Tuzenbach
First Post
But if the players ARE happy, only a truly selfish DM would have to find reasons NOT to be happy.Ghostknight said:Bottom line though is that if the DM isn't happy- bye bye game. Why spend time on something you aren't enjoying? Being Dm isn't a public service, you spend more time setting up and preparing between sessions than players and you have a right to enjoy it as well. if you aren't, then you are likely to stop the campaign and that ends it for everyone!
Being a DM involves a lot of personal sacrafice which ultimately should culminate in the players enjoying themselves. This should be the reward for the DM. S/he puts on a good show and the players are happy.
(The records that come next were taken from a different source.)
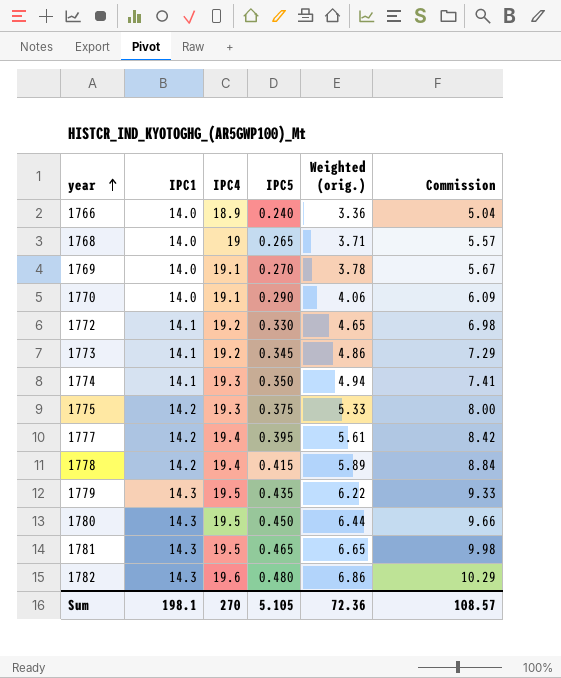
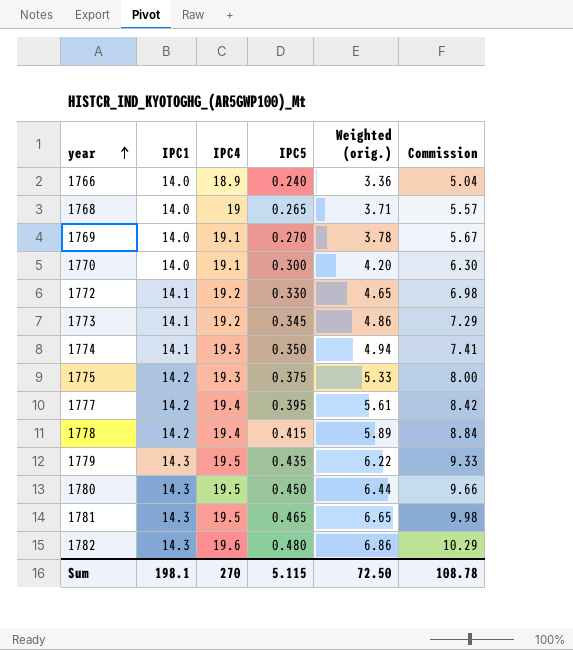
1770 | IPC5: 0.290 -> 0.300
1770 | Weighted (orig.): 4.06 -> 4.20
1770 | Commission: 6.09 -> 6.30
Sum | IPC5: 5.105 -> 5.115
Sum | Weighted (orig.): 72.36 -> 72.50
Sum | Commission: 108.57 -> 108.78

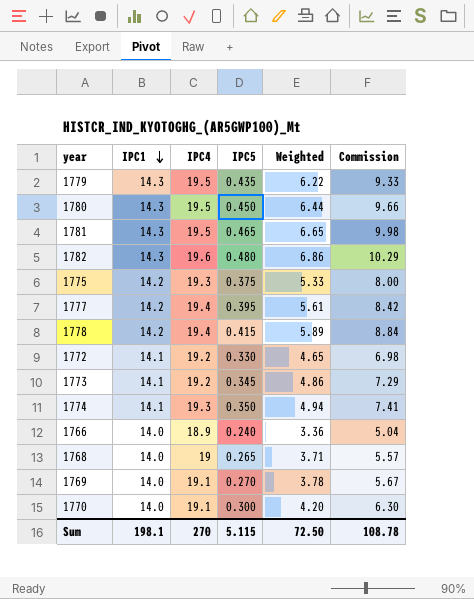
row order: year ascending -> IPC1 descending
column name: Weighted (orig.) -> Weighted

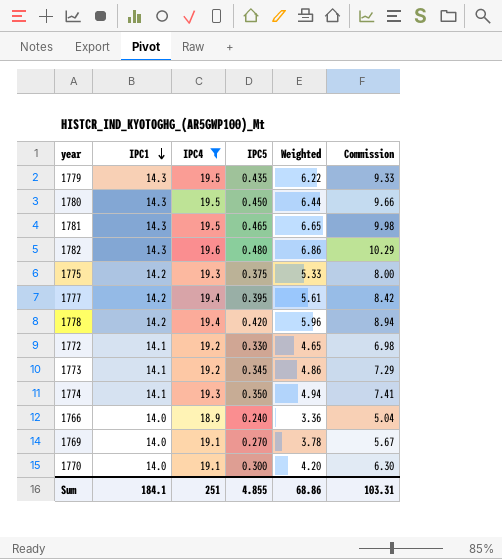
filter: none -> IPC4 != 19
1778 | IPC5: 0.415 -> 0.420
1778 | Weighted: 5.89 -> 5.96
1778 | Commission: 8.84 -> 8.94
Sum | IPC1: 198.1 -> 184.1
Sum | IPC4: 270 -> 251
Sum | IPC5: 5.115 -> 4.855
Sum | Weighted: 72.50 -> 68.86
Sum | Commission: 108.78 -> 103.31

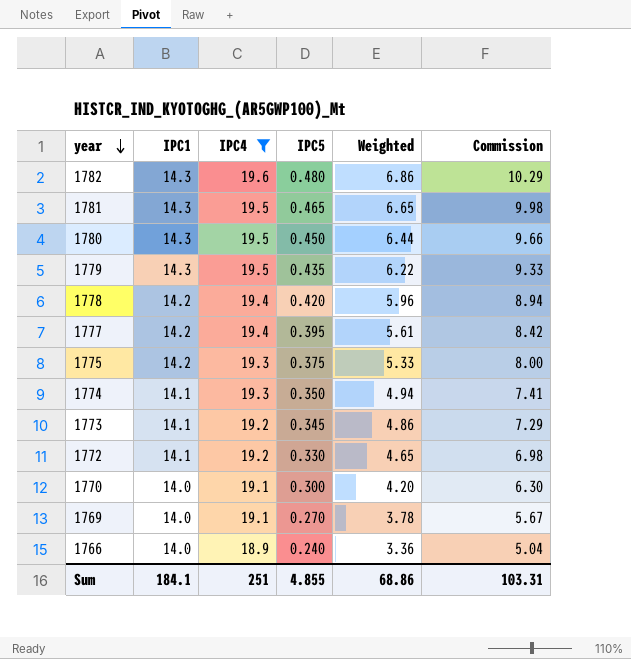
row order: IPC1 descending -> year descending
Now if the players ARE happy but the DM isn't, then that DM has missed the point of DMing. It's not about taking a World and concepts and plotlines and shoving them down the throats of the players in some mad attempt to prove that you're the next Gygax/Monte Cook incarnation, but to make the players happy. You've got to be receptive to their wants and needs and to ignore that is just plain horrific.
I'll lastly say this. If a DM's players are truly enjoying themselves yet the DM is not (due to "inappropriate" jokes, problems with the DM's concepts of "verisimilitude" not being whole-heartedly embraced by the players, alignment squabbles, meta-gaming, etc.), then that DM is in the wrong business. That DM is a control freak to end all control freaks and would be better suited directing theatre/films. That way, the participants won't really have a choice but to act in accordance with the DM's desires.
Bottom line: If the players are happy but the DM is not, the DM has a helluva lot to learn.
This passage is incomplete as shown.